# Extracted information
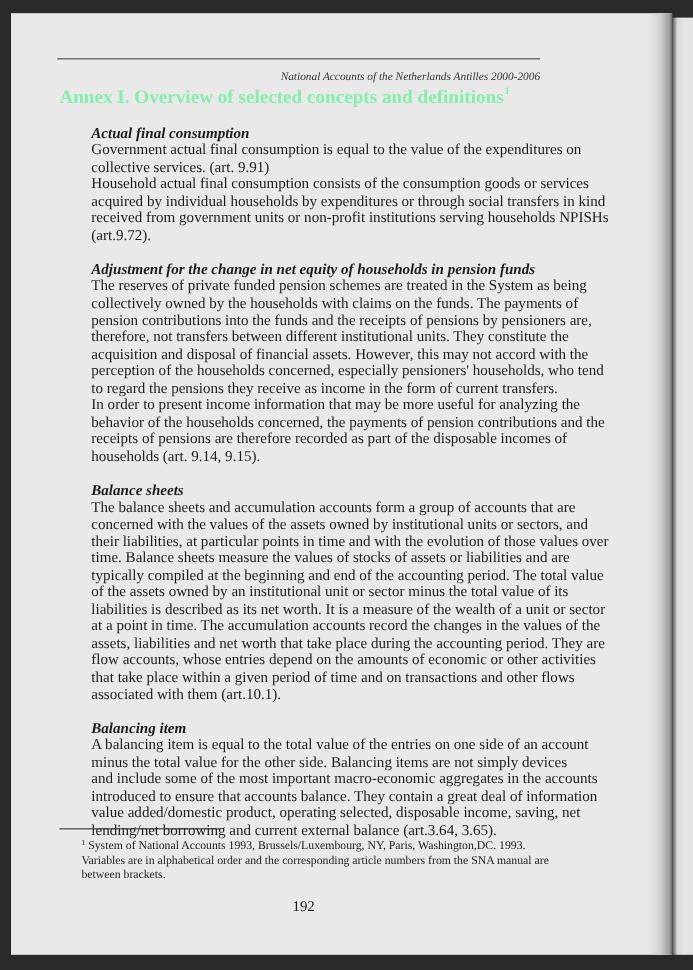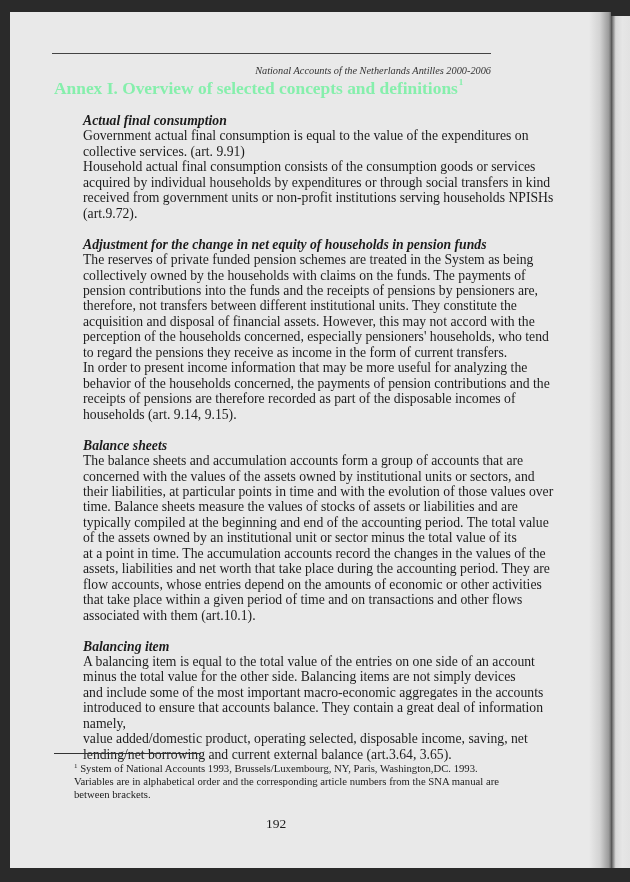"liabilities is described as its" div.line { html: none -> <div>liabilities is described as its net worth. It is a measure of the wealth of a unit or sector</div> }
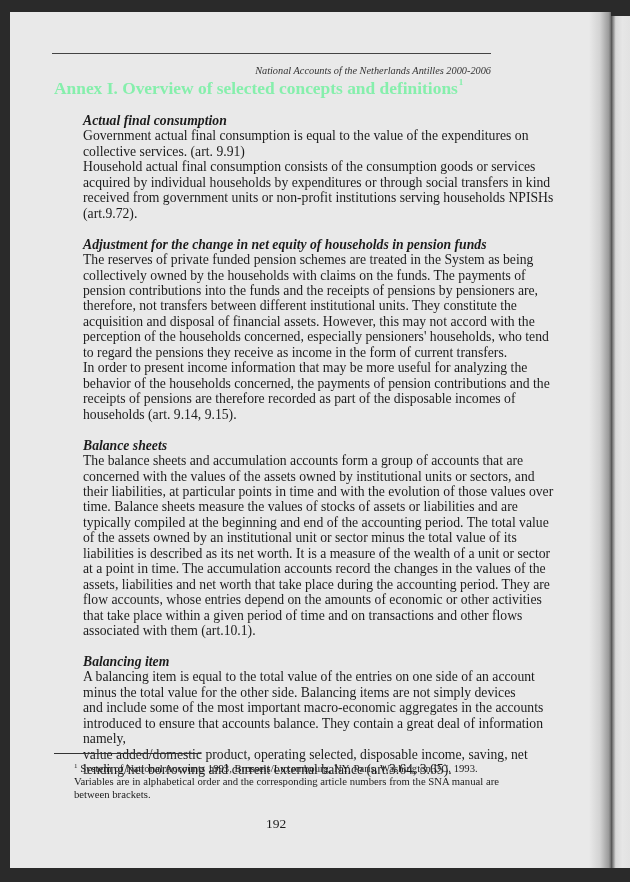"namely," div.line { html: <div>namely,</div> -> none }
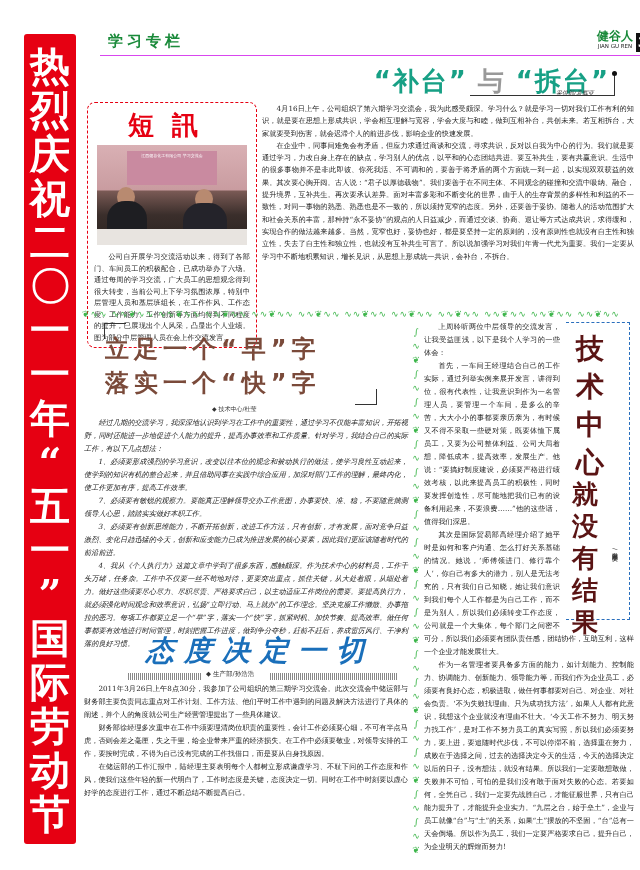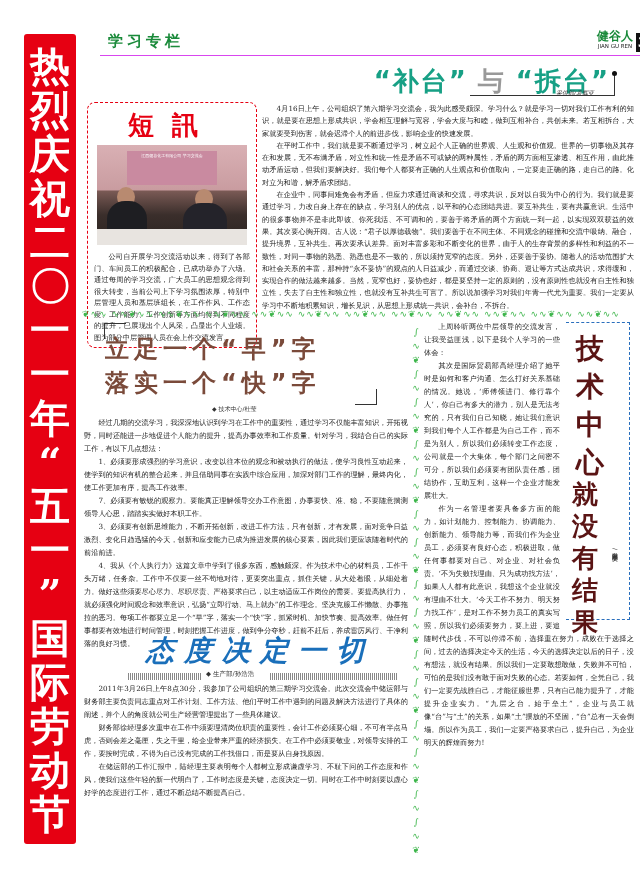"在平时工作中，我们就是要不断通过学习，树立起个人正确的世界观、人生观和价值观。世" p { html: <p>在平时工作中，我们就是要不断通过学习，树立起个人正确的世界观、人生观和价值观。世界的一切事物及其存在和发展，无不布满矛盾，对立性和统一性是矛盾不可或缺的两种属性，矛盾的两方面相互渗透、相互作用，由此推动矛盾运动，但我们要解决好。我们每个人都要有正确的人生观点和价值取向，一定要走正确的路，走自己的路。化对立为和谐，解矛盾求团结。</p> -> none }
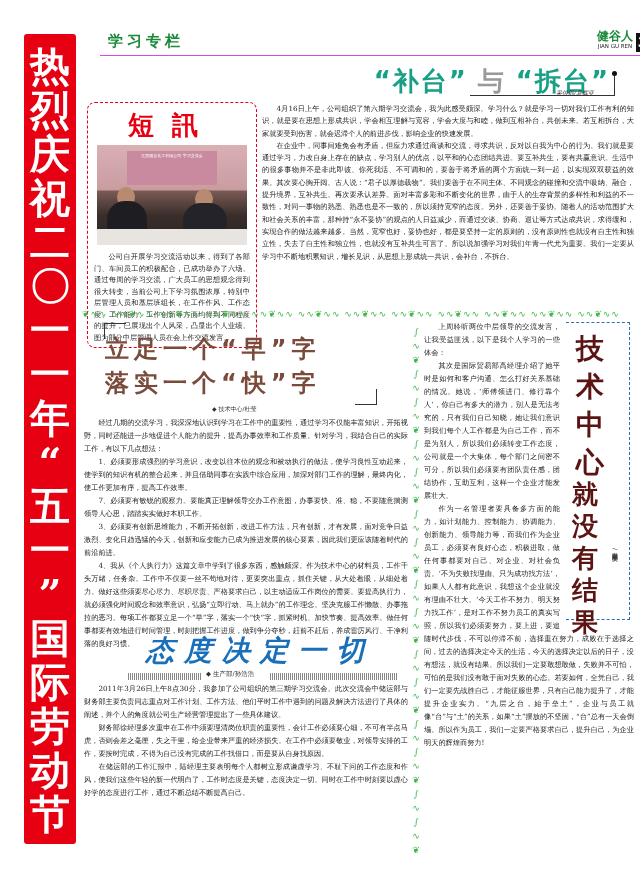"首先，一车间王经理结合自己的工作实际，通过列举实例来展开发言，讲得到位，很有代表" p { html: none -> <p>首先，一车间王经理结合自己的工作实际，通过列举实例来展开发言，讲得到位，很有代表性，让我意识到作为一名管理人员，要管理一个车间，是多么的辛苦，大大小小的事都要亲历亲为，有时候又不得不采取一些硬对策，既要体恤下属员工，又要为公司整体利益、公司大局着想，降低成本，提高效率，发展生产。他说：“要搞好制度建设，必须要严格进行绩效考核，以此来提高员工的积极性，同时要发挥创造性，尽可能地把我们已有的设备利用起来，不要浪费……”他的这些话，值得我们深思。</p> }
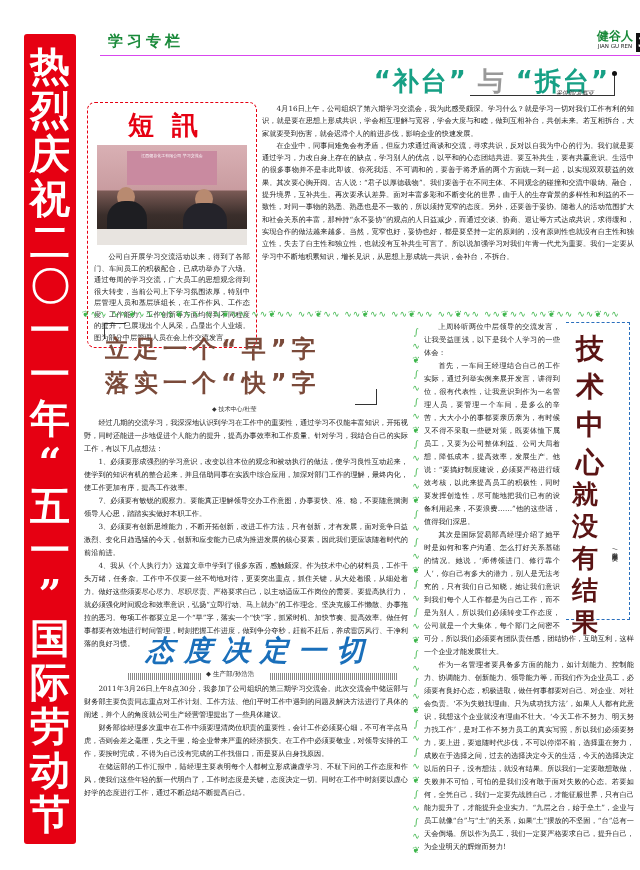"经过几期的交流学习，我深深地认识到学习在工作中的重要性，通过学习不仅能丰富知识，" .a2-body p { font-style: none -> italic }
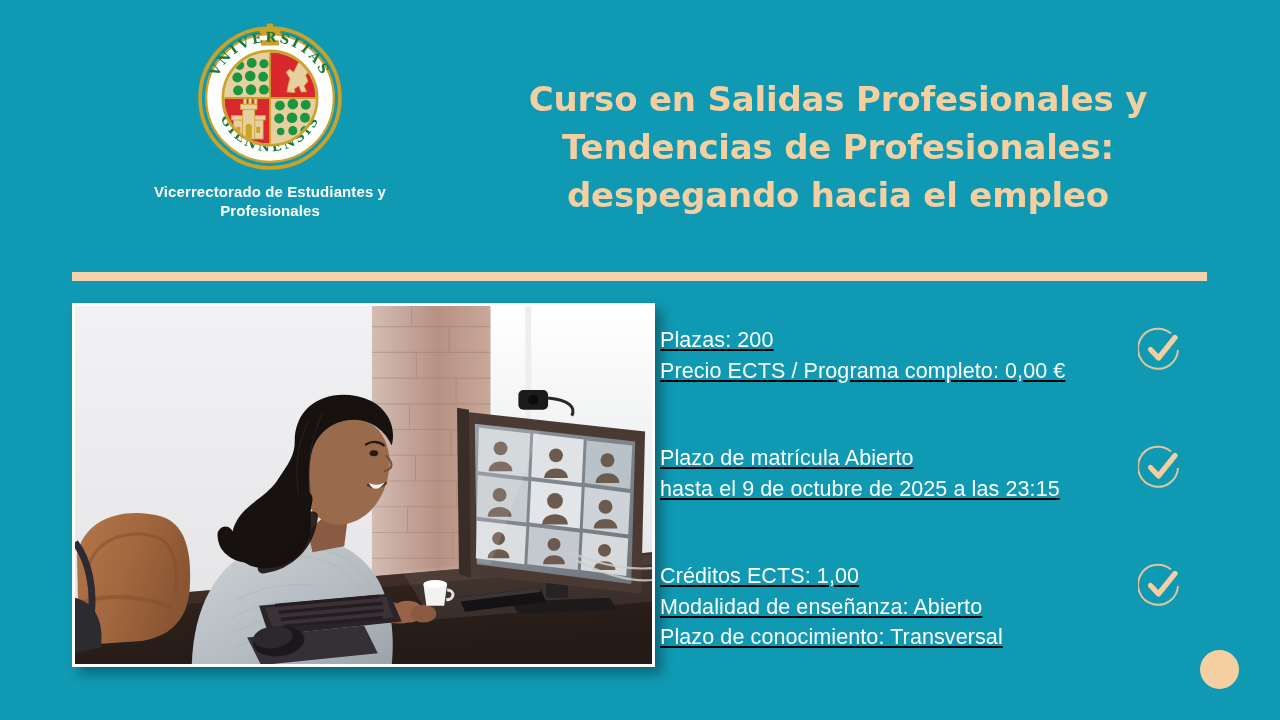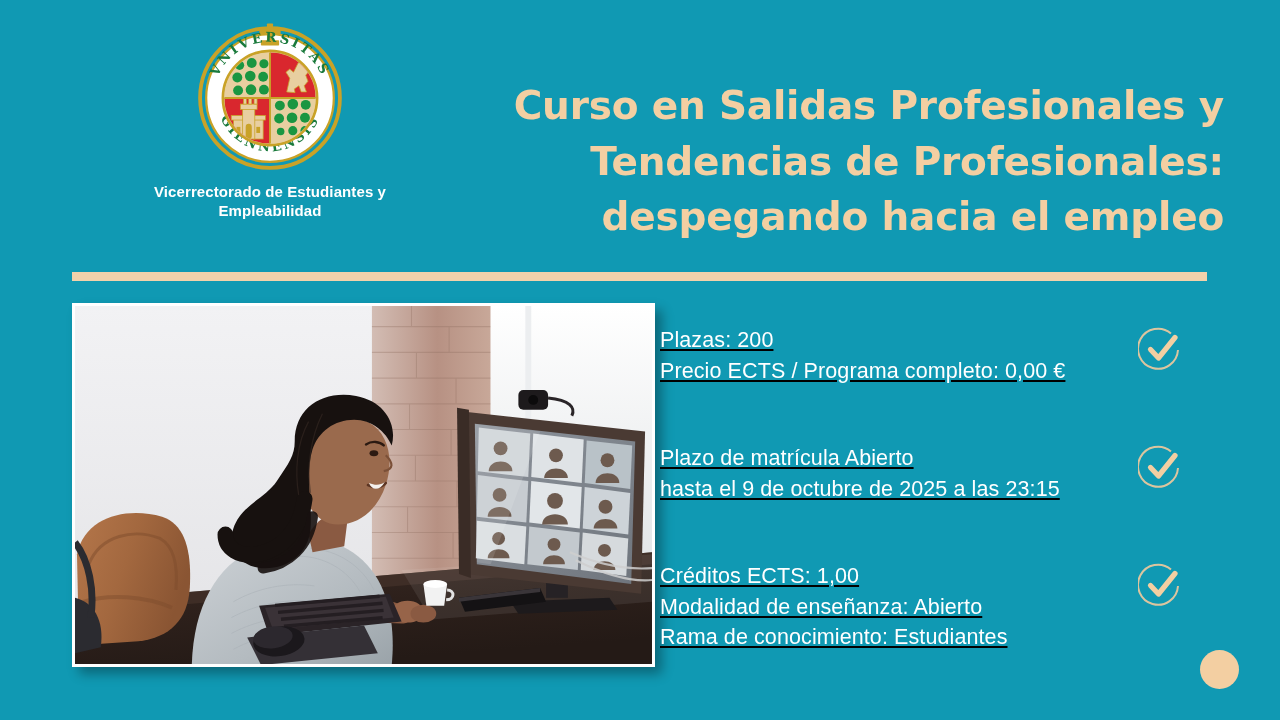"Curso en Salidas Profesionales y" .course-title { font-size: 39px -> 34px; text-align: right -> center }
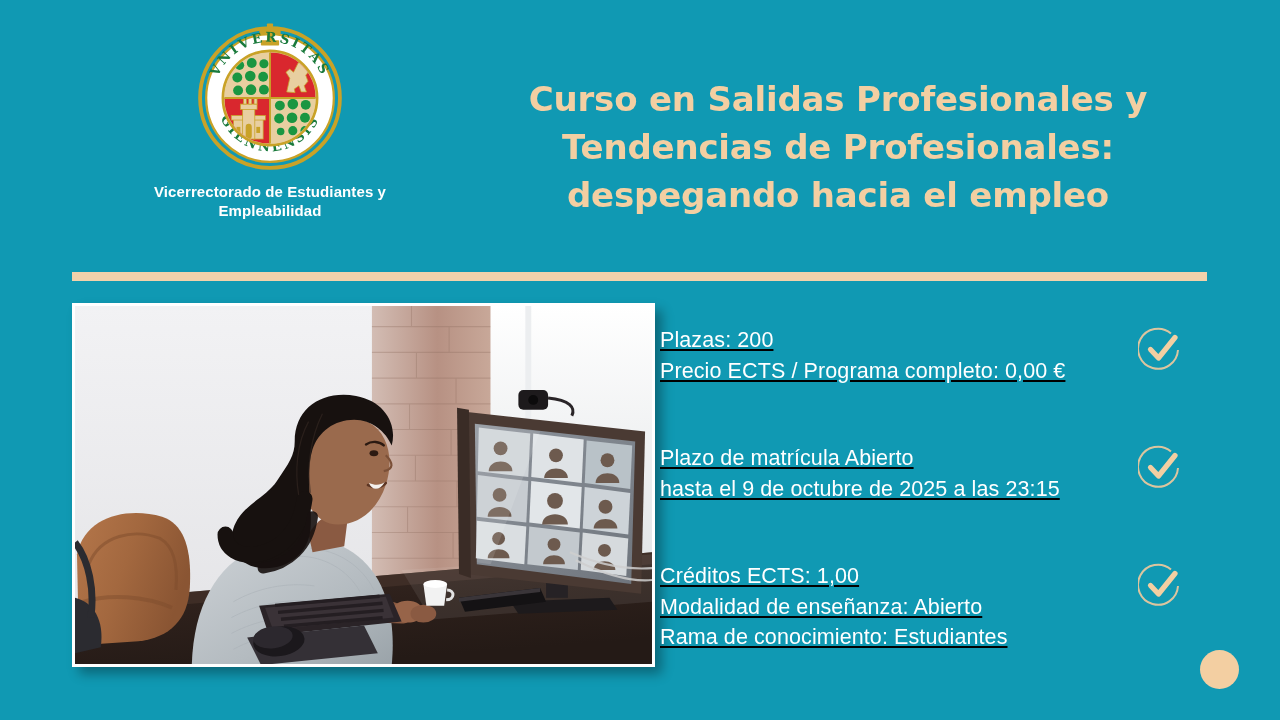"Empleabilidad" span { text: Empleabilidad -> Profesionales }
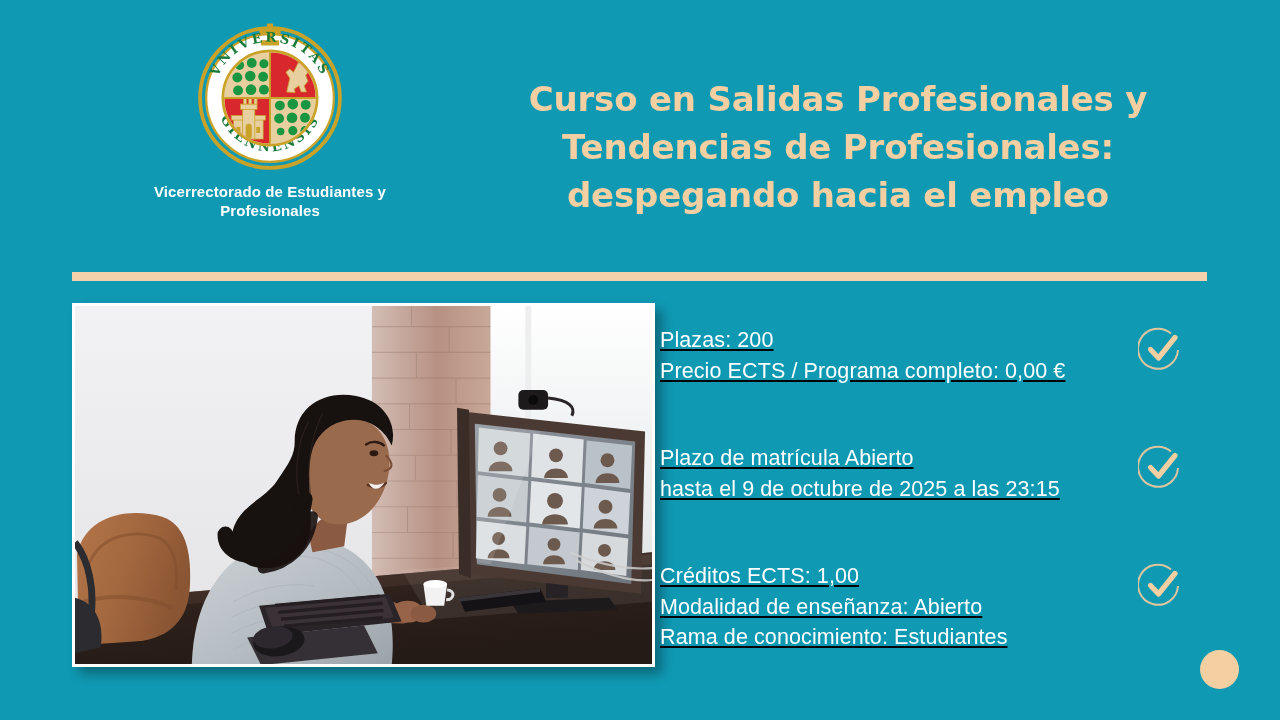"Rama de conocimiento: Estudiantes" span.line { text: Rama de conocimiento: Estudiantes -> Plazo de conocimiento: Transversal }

# Problem details
Since the pictures don't belong in the copy, copy only the rest of the entries above exactly.

# Answer to this exercise
"liabilities is described as its" div.line { html: none -> <div>liabilities is described as its net worth. It is a measure of the wealth of a unit or sector</div> }
"namely," div.line { html: <div>namely,</div> -> none }
"在平时工作中，我们就是要不断通过学习，树立起个人正确的世界观、人生观和价值观。世" p { html: <p>在平时工作中，我们就是要不断通过学习，树立起个人正确的世界观、人生观和价值观。世界的一切事物及其存在和发展，无不布满矛盾，对立性和统一性是矛盾不可或缺的两种属性，矛盾的两方面相互渗透、相互作用，由此推动矛盾运动，但我们要解决好。我们每个人都要有正确的人生观点和价值取向，一定要走正确的路，走自己的路。化对立为和谐，解矛盾求团结。</p> -> none }
"首先，一车间王经理结合自己的工作实际，通过列举实例来展开发言，讲得到位，很有代表" p { html: none -> <p>首先，一车间王经理结合自己的工作实际，通过列举实例来展开发言，讲得到位，很有代表性，让我意识到作为一名管理人员，要管理一个车间，是多么的辛苦，大大小小的事都要亲历亲为，有时候又不得不采取一些硬对策，既要体恤下属员工，又要为公司整体利益、公司大局着想，降低成本，提高效率，发展生产。他说：“要搞好制度建设，必须要严格进行绩效考核，以此来提高员工的积极性，同时要发挥创造性，尽可能地把我们已有的设备利用起来，不要浪费……”他的这些话，值得我们深思。</p> }
"经过几期的交流学习，我深深地认识到学习在工作中的重要性，通过学习不仅能丰富知识，" .a2-body p { font-style: none -> italic }
"Curso en Salidas Profesionales y" .course-title { font-size: 39px -> 34px; text-align: right -> center }
"Empleabilidad" span { text: Empleabilidad -> Profesionales }
"Rama de conocimiento: Estudiantes" span.line { text: Rama de conocimiento: Estudiantes -> Plazo de conocimiento: Transversal }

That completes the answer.